The North Yorkshire family produced several notable civil engineers.
William became Surveyor for the restoration of York Minster in XXXX. These days he would probably be called Project Manager. He was responsible for the work of the masons working on the restoration, as well as sourcing materials and paying bills. He stayed in this post until his death in XXXX Further details will be found on the York Minster page.
William’s son Robert (I) (1702 – 1771) had twelve children, but for the purposes of this page we are only considering his sons James (1750 – ), John (1738 – 1781), Robert (II)(1734 – 1797), and grandson Mathew (1774 – 1817) the son of Robert(II)
Robert Shout (I) and his sons built houses, bridges and worked on repairs at York Minster. North Yorkshire County Record Office in Northallerton has a book of bridge designs by Robert Shout drawn in his capacity as County Surveyor of Bridges.
In 1774 Robert, together with his sons Robert(II) and John who were masons, and James who was a carpenter won a contract with the Bishop of Durham for the construction of the southern end of a new bridge over the river Tyne (to replace one washed away a few years earlier).
In 1779, work on the bridge was sufficiently advanced that James was able to become the temporary harbour engineer at Sunderland, until 1780. He produced a plan which was reviewed by John Smeaton (the “father of civil engineering” and builder of the Eddystone Lighthouse among many other illustrious projects) who recommended it with only minor amendments. Smeaton stayed with James in his home at Gateshead during the period of his review.
Unfortunately John died shortly after his appointment as harbour engineer. His obituary in the Newcastle Courant of 23rd June 1781 reads “Died last week at Stockton upon Tees Mr John Shout, Architect and Principal Engineer at Sunderland, under the Commissioners, for improving the harbour there; he was much respected for his integrity and great skill.” It appears that he had not even got round to taking up the accommodation in the Engineers house that went with the post.
Robert (1734 – 1797) Robert (2) was appointed less than a fortnight after the death of his brother John.
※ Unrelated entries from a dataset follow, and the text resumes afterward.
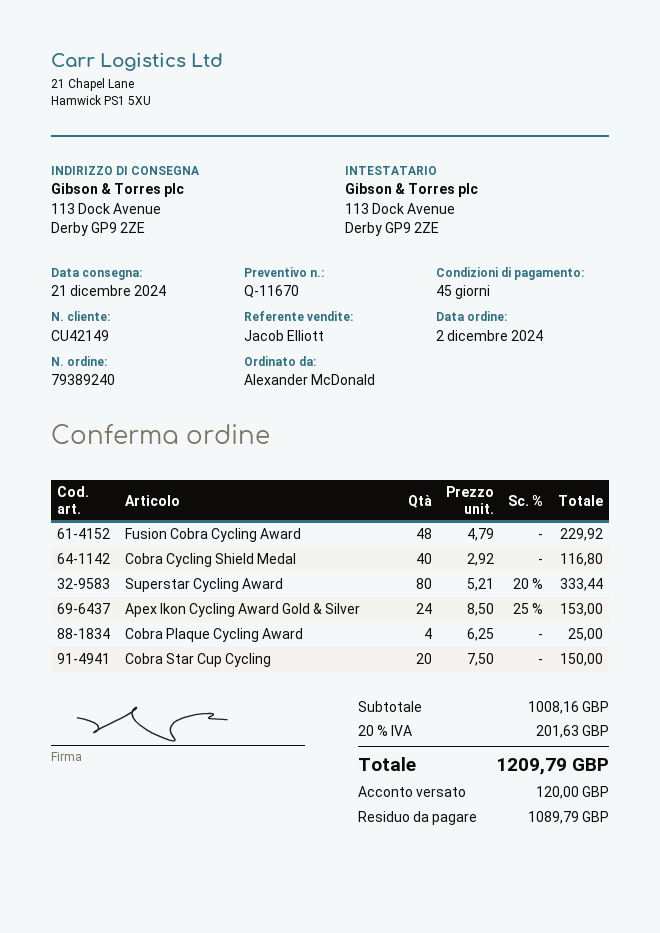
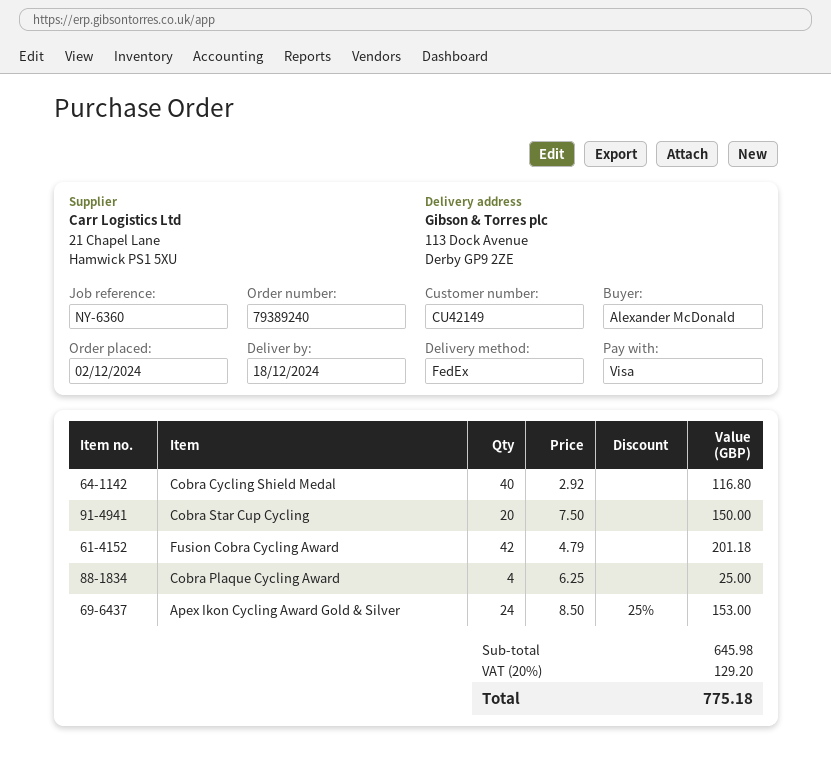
delivery date: 2024-12-21 -> 2024-12-18
Fusion Cobra Cycling Award: 48 x 4.79 = 229.92 -> 42 x 4.79 = 201.18
Superstar Cycling Award: 80 x 5.21 - 20% = 333.44 -> none
subtotal: 1008.16 -> 645.98
tax: 20% = 201.63 -> 20% = 129.20
total: 1209.79 -> 775.18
He continued with the construction of the South Pier that had been initiated by his brothers, but in 1782 the Commissioners stopped the work due to shortage of funds. In 1784 preparation started for another petition to Parliament. Robert gave evidence to parliament in 1795 he said he was confident that the work being carried out would make the harbour easier to access but added that the expense of more than £60000 would be hard to recover from the harbour dues. (Depending on the conversion application used this equates to between £6Million to £700Million!).
In the winter of 1785 the entrance of Sunderland Harbour was warped up by a large sand-bed, which extended across the Haven mouth, leaving scarcely depth of water for the entrance of a light vessel. constructed the north pier which improved the water flow and scoured silt etc which otherwise formed a bar to entry for ships. Robert proposed that a temporary wooden Pier should be erected, in order to contract the channel, and enable the ebb tide to scour it self a deeper bed. The plan was immediately adopted, and in a few months there was a deep and spacious channel.
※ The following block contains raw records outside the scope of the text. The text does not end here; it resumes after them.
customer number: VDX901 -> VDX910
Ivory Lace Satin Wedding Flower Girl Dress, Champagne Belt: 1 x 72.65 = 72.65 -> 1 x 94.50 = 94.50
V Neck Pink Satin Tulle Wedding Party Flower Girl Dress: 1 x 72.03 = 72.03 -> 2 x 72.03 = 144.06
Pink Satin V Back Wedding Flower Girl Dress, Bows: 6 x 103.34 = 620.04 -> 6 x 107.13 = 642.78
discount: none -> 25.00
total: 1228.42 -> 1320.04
This beneficial result induced the Commissioners to commence the building of a permanent Pier of stone; but, owing to the nature of the ground, loose shifting sand and gravel, the work proved extremely tedious and expensive. A length, however, of near seven hundred feet of solid pier, built upon piles, was completed by Robert
Port & Harbour Engineering Volume 6 edited by Adrian Jarvis (ISBN 978-0-86078-755-6) and The Biographical Dictionary of Civil Engineers Vol1, edited by Skempton give quite a lot of detail about the work of the Shouts in Sunderland. Tyne and Wear Archives in Newcastle have the minute books of the River Wear Commissioners which is very interesting to read.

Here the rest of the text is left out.